Except that in this case the added entity will not be processed during the current pass.

Posted: **Sat Aug 19, 2017 7:17 pm**

Gymble wrote:Except that in this case the added entity will not be processed during the current pass.

I suspect you wouldn't want to: if you did, you could end up with an infinite loop if (somehow) each entity decided that activating another entity was necessary, especially if that entity had already been processed.

Conversely, note that entities would always be processed on the pass where they get marked as inactive. So that would "make up" for not processing them when they are activated.

Posted: **Sat Aug 19, 2017 7:41 pm**

mensinda wrote: Have you considered using PLF Colony (http://plflib.org/colony.htm)? PLF Colony is an unordered container that basically has most benefits of std::vector (memory locality) and std::list (O(1) insert and remove).

+1 to this one. Avoid rolling your own data structures is always a good rule, and this one beats trying to use the wrong data structures in specific patterns to ensure properties.

Posted: **Sat Aug 19, 2017 8:16 pm**

Would you tell us more about new team members?

Posted: **Sat Aug 19, 2017 9:15 pm**

mensinda wrote:
kovarex wrote: Actually, one possibility could be to have a vector of ActiveEntity poitners and remove from it by switching with the last one. The entity would know the index of its position in the vector. This way you still have O(1) removal, instead of 2 pointers, you have 1 index, and you only have to touch one entity when removing, not the 2 neighbours.
Have you considered using PLF Colony (http://plflib.org/colony.htm)? PLF Colony is an unordered container that basically has most benefits of std::vector (memory locality) and std::list (O(1) insert and remove).

I recommend the website and this video: https://www.youtube.com/watch?v=wBER1R8YyGY for mor information.

Colony is a very interesting data structure and the talk is excellent. However, I don't think it (directly) applies here. If I understand it correctly, Colonies cover insertion and erasure. Updatable entities can be inactive - they still exist, but they do not participate in the update loop. Also I don't think Colonies cover polymorphic types.

So I maybe the jump-count skip lists could be interesting here. But ownership and updating is done on different scope - so that doesn't even match. If the ownership / lifetime is not changed, Kovarex' idea is probably the best to try.

By the way, generally the active state of entities changes very often (an Inserter is only active while moving). If I understand it correctly, the lifetime of entities is mostly not so dynamic.

Posted: **Sat Aug 19, 2017 9:28 pm**

Here's the same measurements from an somewhat older AMD A10-7850K:

: prefetch_amd_kaveri.png (17.25 KiB) Viewed 6515 times

It's about twice as slow as the Skylake. Prefetching still helps very well, although not quite to the extent of current Intel architectures.
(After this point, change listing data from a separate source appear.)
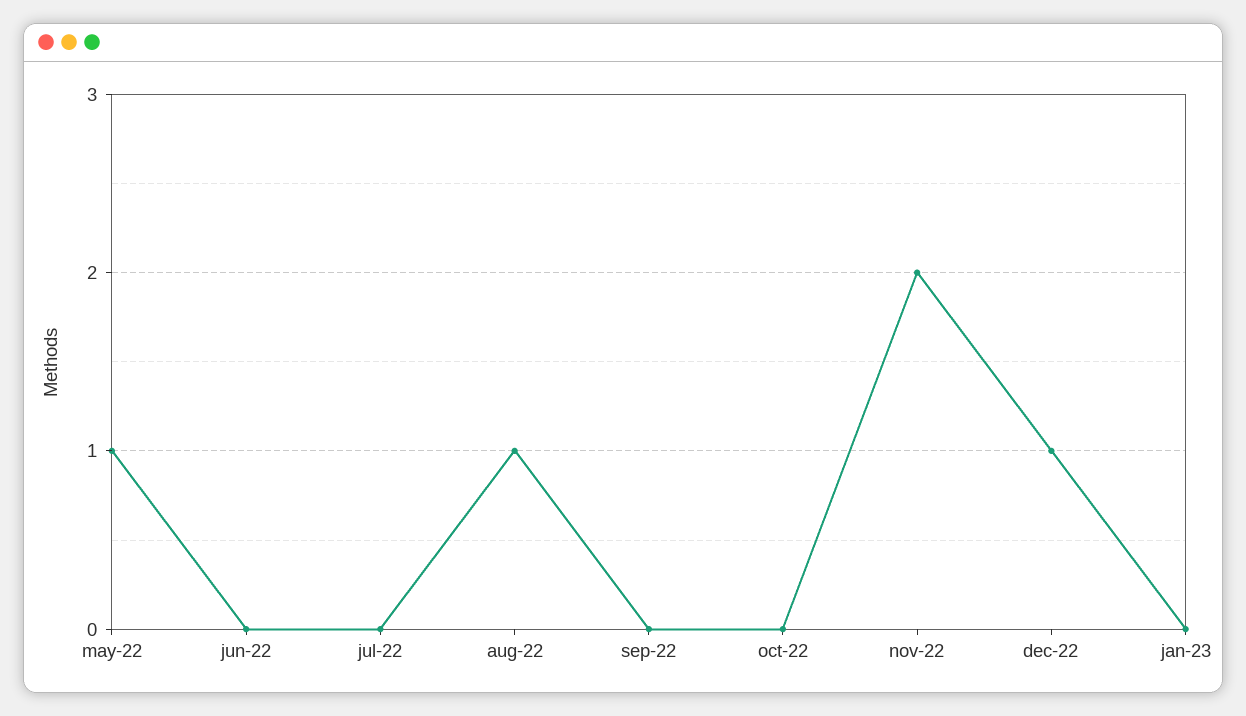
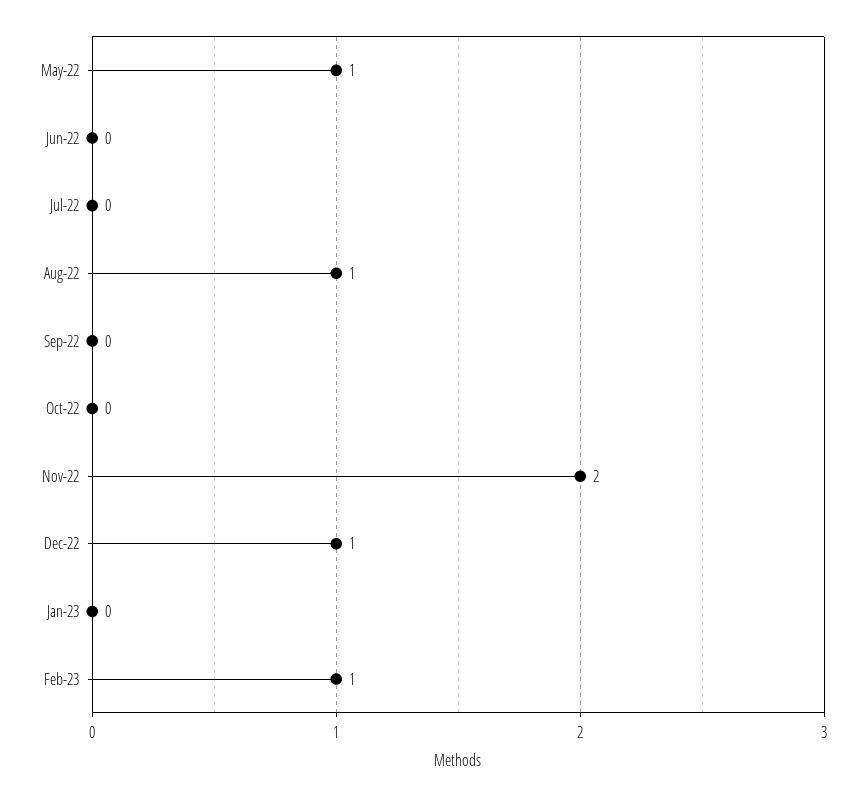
Feb-23: none -> 1

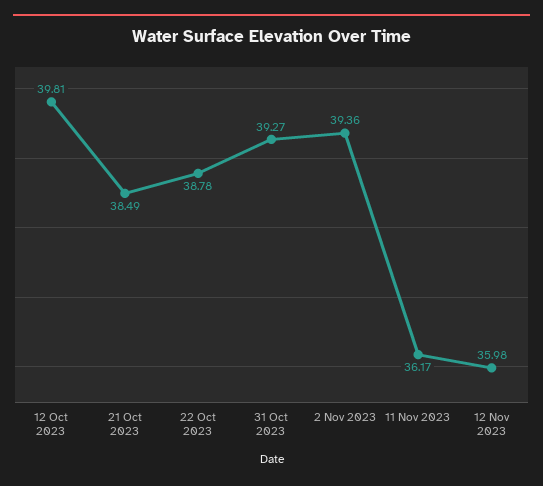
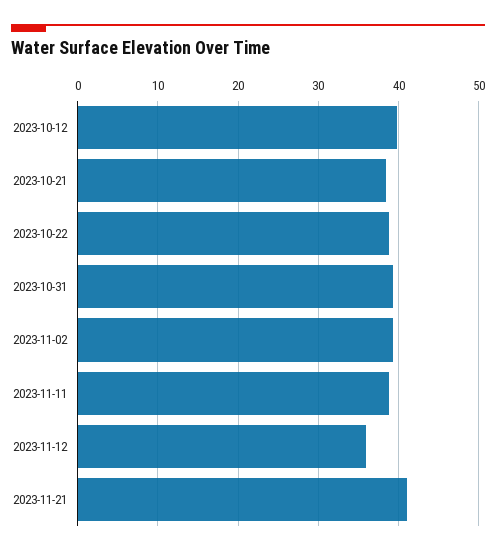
11 Nov 2023: 36.17 -> 39
2023-11-21: none -> 41

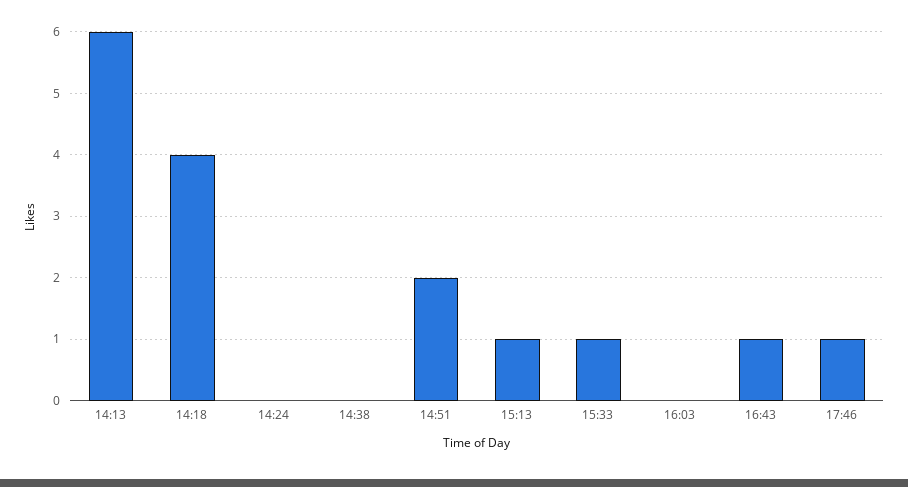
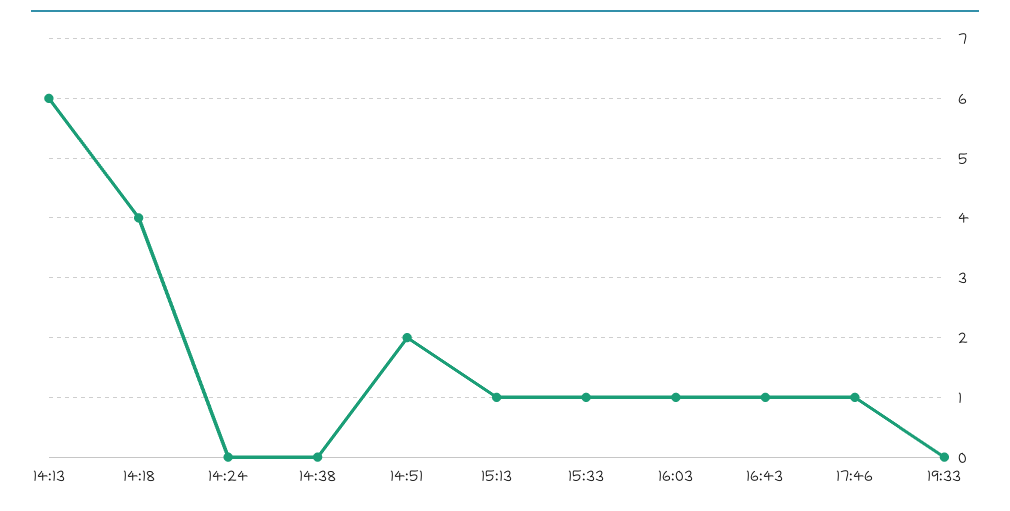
16:03: 0 -> 1
19:33: none -> 0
I don't think the prefetching hint is as specific and uarch-dependent as the non-temporal stores. Even if the hardware prefetcher already does a good job, there would only be tiny overhead from extra redundant instructions. Now it's impossible to exclude some weird interactions within the uarch. So yes, benchmarking is the best way to go

.

Posted: **Sun Aug 20, 2017 5:54 am**

Zulan wrote:Here's the same measurements from an somewhat older AMD A10-7850K:

Can someone try that on a current ZEN core?

Posted: **Sun Aug 20, 2017 6:29 am**

Are these 2% improvements cumulative rather than separate, unlike mining productivity upgrades?

Posted: **Sun Aug 20, 2017 9:22 am**

Artman40 wrote:Are these 2% improvements cumulative rather than separate, unlike mining productivity upgrades?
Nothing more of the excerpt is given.